Repeat each entry as written and leave the images out of the copy.

=== Section Start ===

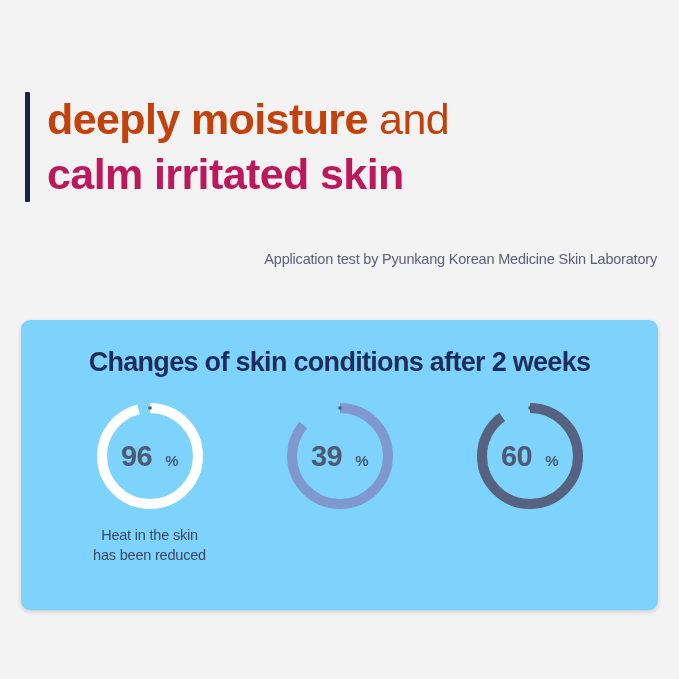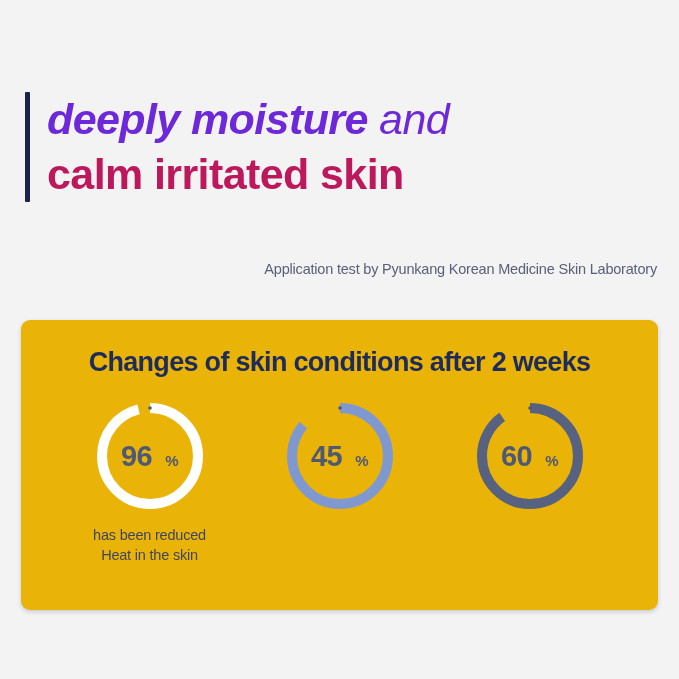"deeply moisture and" div.headline-text { color: #6d28d9 -> #c2410c; font-style: italic -> none }
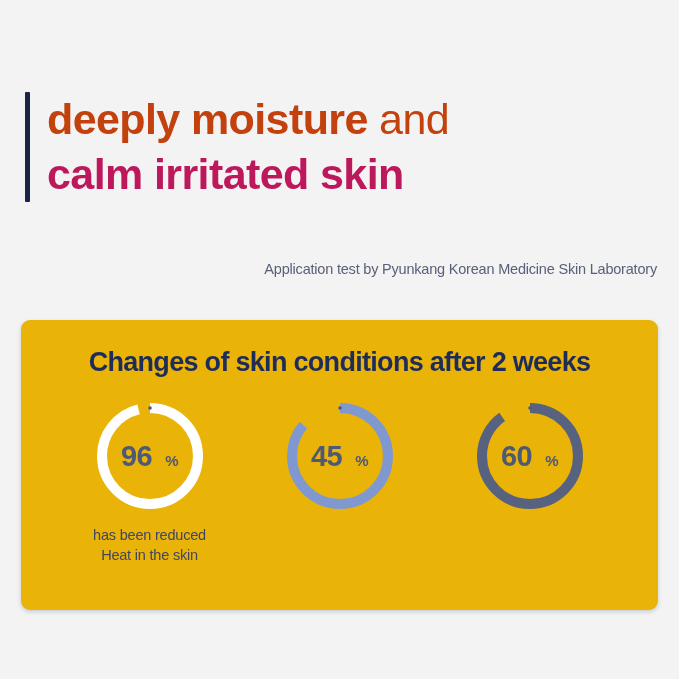"Application test by Pyunkang Korean" .subtitle { top: 258px -> 248px }
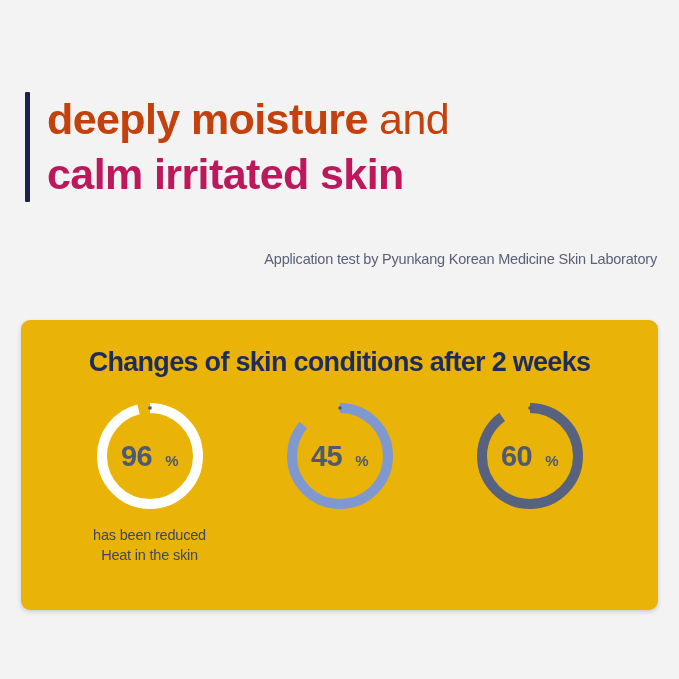"Changes of skin conditions after" div.card { background: #eab308 -> #7dd3fc }
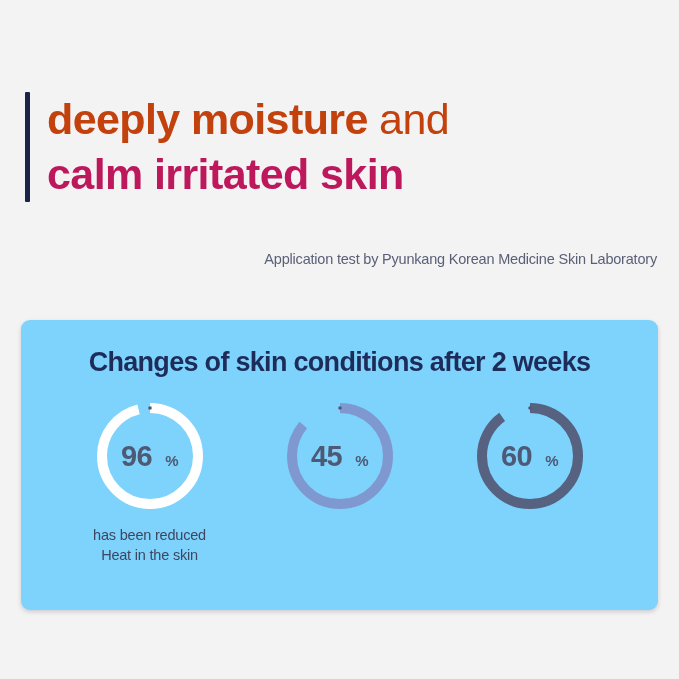"45" span { text: 45 -> 39 }
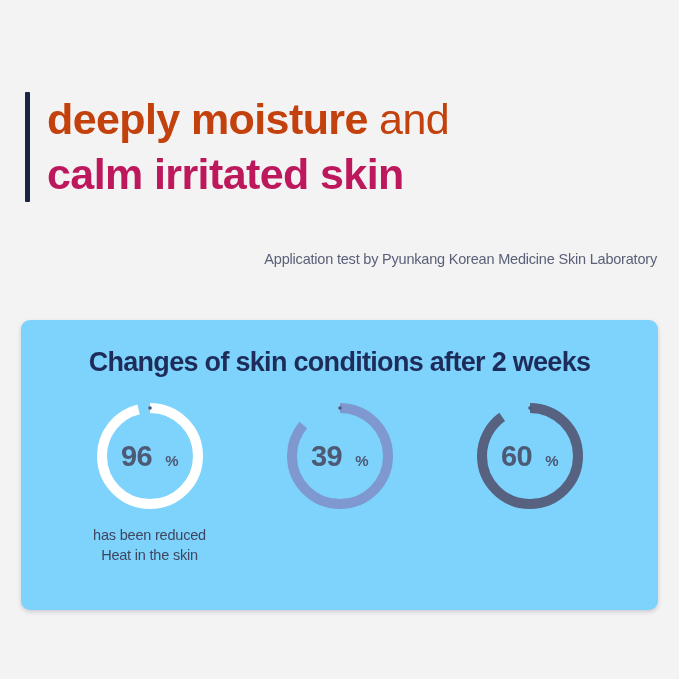"has been reduced" div { order: before "Heat in the skin" -> after "Heat in the skin" }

=== Section End ===

▶ [ANSWER FOR THIS EXERCISE]
"deeply moisture and" div.headline-text { color: #6d28d9 -> #c2410c; font-style: italic -> none }
"Application test by Pyunkang Korean" .subtitle { top: 258px -> 248px }
"Changes of skin conditions after" div.card { background: #eab308 -> #7dd3fc }
"45" span { text: 45 -> 39 }
"has been reduced" div { order: before "Heat in the skin" -> after "Heat in the skin" }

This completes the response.